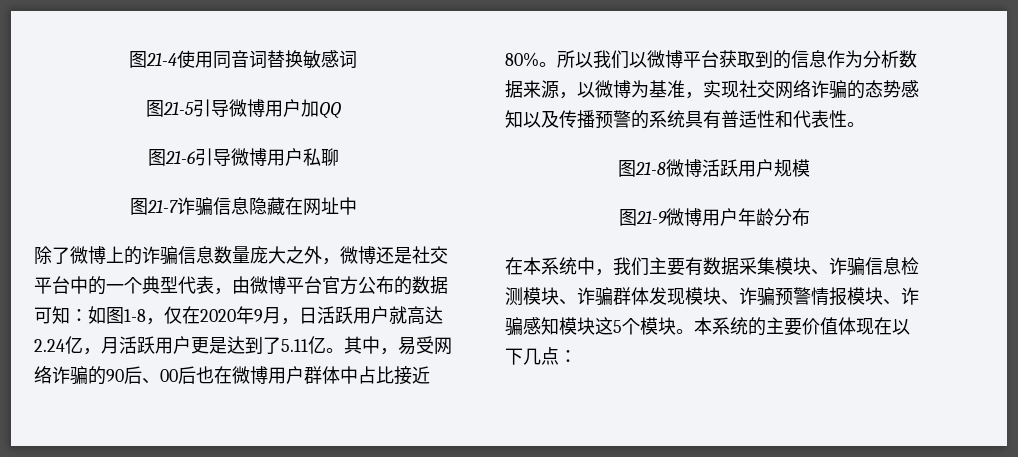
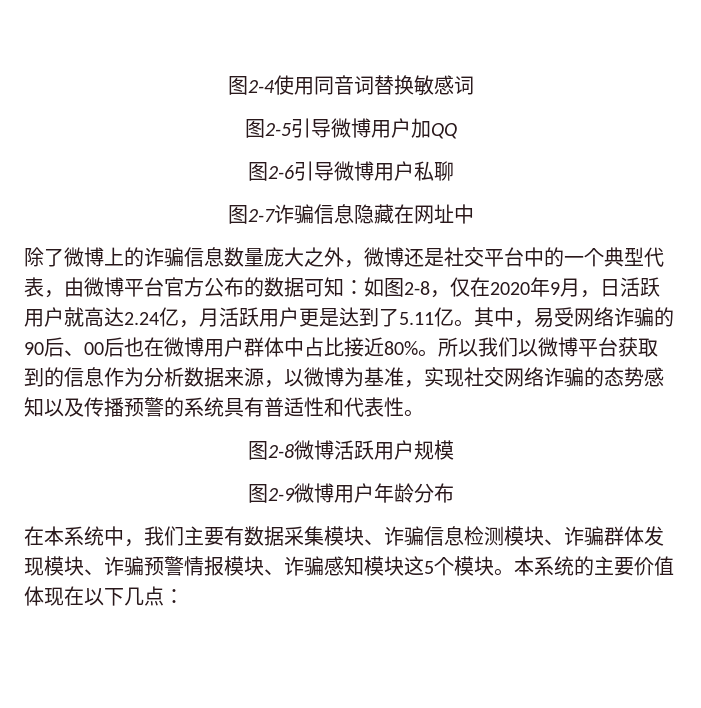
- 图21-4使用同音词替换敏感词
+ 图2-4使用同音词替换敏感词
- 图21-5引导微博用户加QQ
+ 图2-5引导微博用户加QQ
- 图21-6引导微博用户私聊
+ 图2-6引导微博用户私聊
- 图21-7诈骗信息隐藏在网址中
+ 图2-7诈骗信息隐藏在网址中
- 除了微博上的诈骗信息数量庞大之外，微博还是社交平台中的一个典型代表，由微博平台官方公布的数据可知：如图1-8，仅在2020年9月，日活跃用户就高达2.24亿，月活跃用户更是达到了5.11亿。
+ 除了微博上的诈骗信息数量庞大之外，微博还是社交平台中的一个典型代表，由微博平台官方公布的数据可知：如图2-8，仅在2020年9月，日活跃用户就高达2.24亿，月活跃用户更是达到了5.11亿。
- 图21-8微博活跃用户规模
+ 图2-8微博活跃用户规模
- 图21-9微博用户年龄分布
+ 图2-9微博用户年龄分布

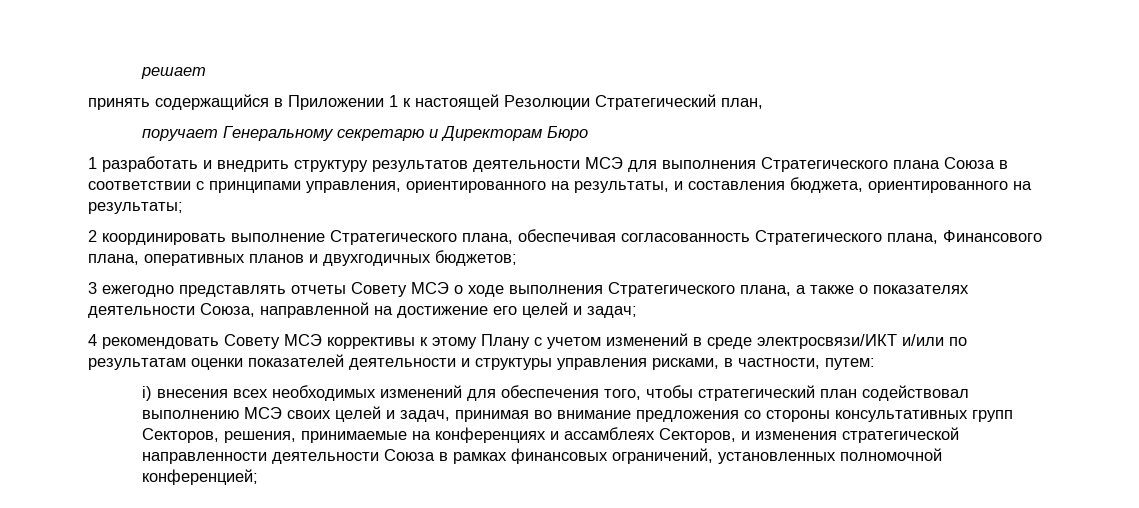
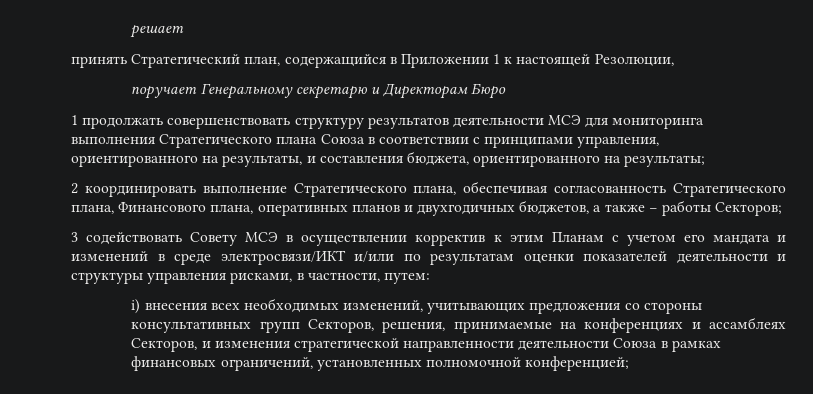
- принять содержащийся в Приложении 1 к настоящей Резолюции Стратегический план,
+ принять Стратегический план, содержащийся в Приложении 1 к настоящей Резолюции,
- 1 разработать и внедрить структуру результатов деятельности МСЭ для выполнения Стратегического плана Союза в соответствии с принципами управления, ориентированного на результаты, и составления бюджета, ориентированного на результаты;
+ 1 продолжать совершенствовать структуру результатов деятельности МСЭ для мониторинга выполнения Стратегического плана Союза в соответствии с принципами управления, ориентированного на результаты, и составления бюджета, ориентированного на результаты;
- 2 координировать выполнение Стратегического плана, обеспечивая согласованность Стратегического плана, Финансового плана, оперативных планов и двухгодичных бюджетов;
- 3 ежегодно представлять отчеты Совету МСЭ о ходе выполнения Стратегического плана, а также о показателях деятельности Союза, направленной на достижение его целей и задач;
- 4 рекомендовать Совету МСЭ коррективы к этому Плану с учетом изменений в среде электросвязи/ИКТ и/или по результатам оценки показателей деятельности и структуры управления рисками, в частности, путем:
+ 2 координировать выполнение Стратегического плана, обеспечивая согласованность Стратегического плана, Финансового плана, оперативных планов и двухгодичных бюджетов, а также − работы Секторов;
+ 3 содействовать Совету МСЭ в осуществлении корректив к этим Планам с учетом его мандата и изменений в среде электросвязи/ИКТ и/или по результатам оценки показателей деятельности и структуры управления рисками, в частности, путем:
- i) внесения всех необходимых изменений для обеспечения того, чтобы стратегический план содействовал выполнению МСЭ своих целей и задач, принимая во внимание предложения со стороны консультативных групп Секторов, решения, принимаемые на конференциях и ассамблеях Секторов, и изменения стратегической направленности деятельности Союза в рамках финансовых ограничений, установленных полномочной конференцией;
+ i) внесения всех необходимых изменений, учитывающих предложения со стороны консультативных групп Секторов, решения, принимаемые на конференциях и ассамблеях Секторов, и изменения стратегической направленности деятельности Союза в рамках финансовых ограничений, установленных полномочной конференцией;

What this task involves – Retype the lines above exactly as they appear, from the line containing "- 图21-9微博用户年龄分布" through the line containing "3 содействовать Совету", and leave out any pictures.

Exercise result –
- 图21-9微博用户年龄分布
+ 图2-9微博用户年龄分布

- принять содержащийся в Приложении 1 к настоящей Резолюции Стратегический план,
+ принять Стратегический план, содержащийся в Приложении 1 к настоящей Резолюции,
- 1 разработать и внедрить структуру результатов деятельности МСЭ для выполнения Стратегического плана Союза в соответствии с принципами управления, ориентированного на результаты, и составления бюджета, ориентированного на результаты;
+ 1 продолжать совершенствовать структуру результатов деятельности МСЭ для мониторинга выполнения Стратегического плана Союза в соответствии с принципами управления, ориентированного на результаты, и составления бюджета, ориентированного на результаты;
- 2 координировать выполнение Стратегического плана, обеспечивая согласованность Стратегического плана, Финансового плана, оперативных планов и двухгодичных бюджетов;
- 3 ежегодно представлять отчеты Совету МСЭ о ходе выполнения Стратегического плана, а также о показателях деятельности Союза, направленной на достижение его целей и задач;
- 4 рекомендовать Совету МСЭ коррективы к этому Плану с учетом изменений в среде электросвязи/ИКТ и/или по результатам оценки показателей деятельности и структуры управления рисками, в частности, путем:
+ 2 координировать выполнение Стратегического плана, обеспечивая согласованность Стратегического плана, Финансового плана, оперативных планов и двухгодичных бюджетов, а также − работы Секторов;
+ 3 содействовать Совету МСЭ в осуществлении корректив к этим Планам с учетом его мандата и изменений в среде электросвязи/ИКТ и/или по результатам оценки показателей деятельности и структуры управления рисками, в частности, путем:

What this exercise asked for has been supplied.